= Daddy's Boys =

Daddy's Boys is a 1988 American film. The film was directed by Joseph Minion, and the screenplay was written by Daryl Haney.

==Cast==
- Daryl Haney as Jimmy
- Laura Burkett as Christie
- Raymond J Barry as Daddy
- Dan Shor as Hawk
- Christian Clemenson as Otis
- Ellen Gerstein as Henrietta; Madame Wang
- Robert V Barron as Axelrod
- Paul Linke as Traveling Salesman
- John Voldstad as Motorist
- Hinton Battle as Piano Player
- Jessica Nelson as Waitress
- Jonathan Emerson as Receptionist

==Production==
Roger Corman later wrote in his memoirs he was feeling frustrated by spending too much of his time on bookkeeping and contracts.
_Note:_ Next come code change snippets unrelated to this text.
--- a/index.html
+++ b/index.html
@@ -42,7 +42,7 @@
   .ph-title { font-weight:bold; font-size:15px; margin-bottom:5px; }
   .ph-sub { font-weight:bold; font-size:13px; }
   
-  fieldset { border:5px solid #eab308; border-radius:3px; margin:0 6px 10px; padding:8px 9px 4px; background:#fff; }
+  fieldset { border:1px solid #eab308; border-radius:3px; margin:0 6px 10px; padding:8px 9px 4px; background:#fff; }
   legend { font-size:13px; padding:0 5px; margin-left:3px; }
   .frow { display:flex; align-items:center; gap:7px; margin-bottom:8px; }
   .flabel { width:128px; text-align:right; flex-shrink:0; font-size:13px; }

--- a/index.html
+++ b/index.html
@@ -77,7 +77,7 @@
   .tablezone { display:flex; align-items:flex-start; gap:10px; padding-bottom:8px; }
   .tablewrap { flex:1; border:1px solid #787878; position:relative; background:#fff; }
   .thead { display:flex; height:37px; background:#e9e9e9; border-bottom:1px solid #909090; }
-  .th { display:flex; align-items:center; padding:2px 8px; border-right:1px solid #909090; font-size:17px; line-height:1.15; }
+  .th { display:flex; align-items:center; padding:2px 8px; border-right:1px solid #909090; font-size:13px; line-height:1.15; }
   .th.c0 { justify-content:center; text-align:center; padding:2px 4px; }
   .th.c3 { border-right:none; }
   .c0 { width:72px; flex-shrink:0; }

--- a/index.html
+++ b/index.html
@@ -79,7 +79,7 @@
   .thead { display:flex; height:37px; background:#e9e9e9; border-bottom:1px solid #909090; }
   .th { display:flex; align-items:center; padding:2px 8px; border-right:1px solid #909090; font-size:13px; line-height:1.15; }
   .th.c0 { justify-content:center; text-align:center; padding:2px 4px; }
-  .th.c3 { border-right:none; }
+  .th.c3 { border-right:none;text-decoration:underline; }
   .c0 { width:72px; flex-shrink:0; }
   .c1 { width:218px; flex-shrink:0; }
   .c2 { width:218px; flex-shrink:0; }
He was nostalgic for the days when he would make films over a very short period of time using standing sets from other movies, such as The Terror and Little Shop of Horrors. He was filming Big Bad Mama II and decided to finance a film using that film's sets. He wanted to do a gangster film called Mama's Boys and offered it to Joseph Minion who had written After Hours. Minion's fee was only $5,000, but Corman guaranteed he would be filming within ten days.

Minion wrote the script with Daryl Haney who also starred. They turned the film into a male story, and renamed it Daddy's Boys. Corman estimated the budget at $300,000 and said it made a small profit after being released theatrically in Europe and on video in the US.